=== EXCERPTED RECORDS ===
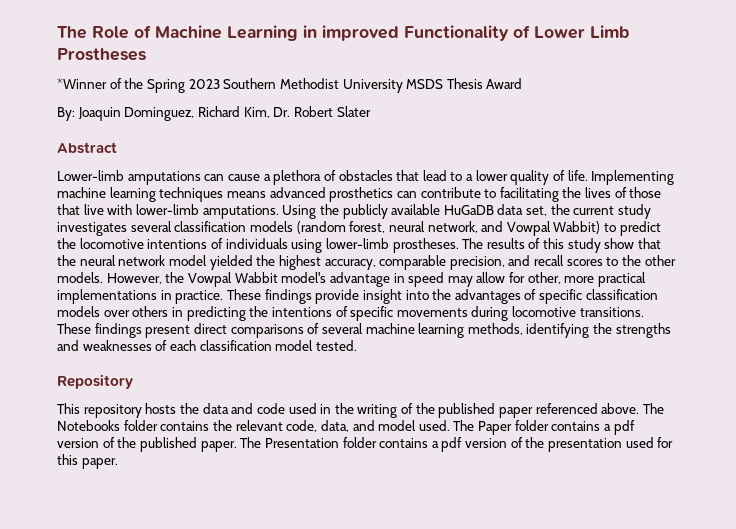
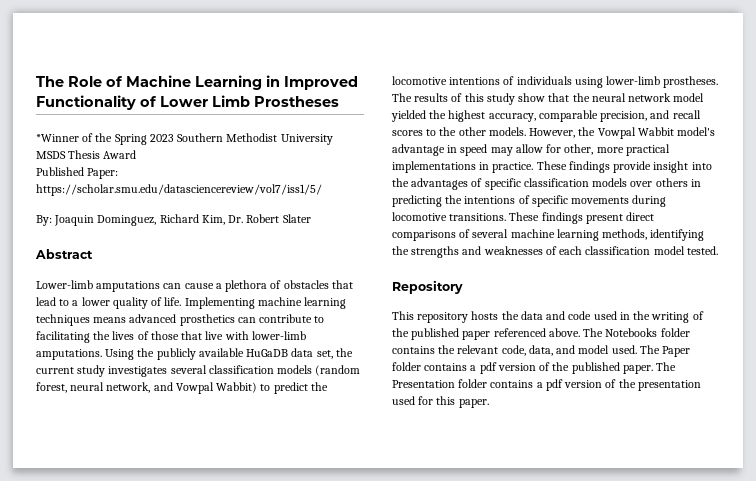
- The Role of Machine Learning in improved Functionality of Lower Limb Prostheses
+ The Role of Machine Learning in Improved Functionality of Lower Limb Prostheses
+ Published Paper: https://scholar.smu.edu/datasciencereview/vol7/iss1/5/

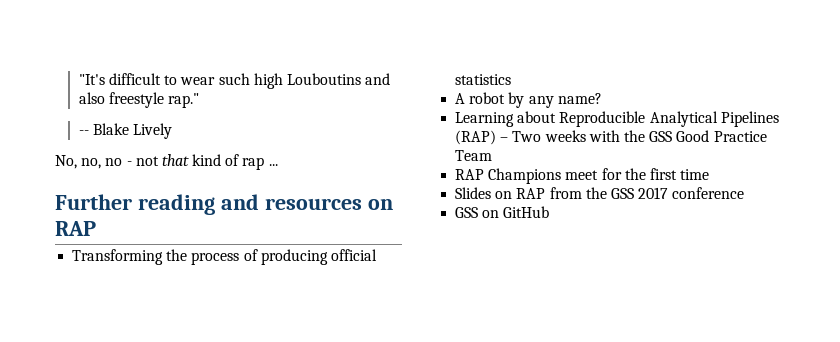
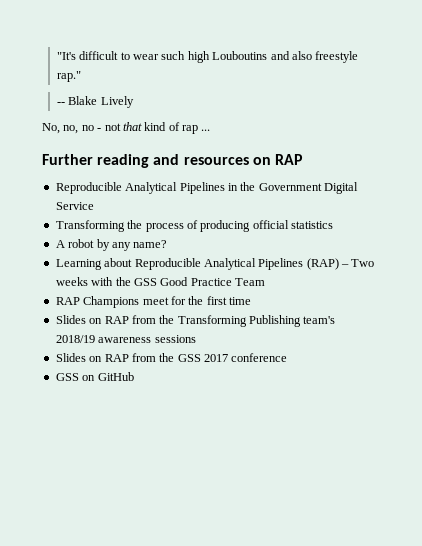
+ Reproducible Analytical Pipelines in the Government Digital Service
+ Slides on RAP from the Transforming Publishing team's 2018/19 awareness sessions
===
• _WHAT THE EXERCISE ASKS_: Every line above should be copied exactly; do not carry over the pictures.

• _RESULT OF THE EXERCISE_:
- The Role of Machine Learning in improved Functionality of Lower Limb Prostheses
+ The Role of Machine Learning in Improved Functionality of Lower Limb Prostheses
+ Published Paper: https://scholar.smu.edu/datasciencereview/vol7/iss1/5/

+ Reproducible Analytical Pipelines in the Government Digital Service
+ Slides on RAP from the Transforming Publishing team's 2018/19 awareness sessions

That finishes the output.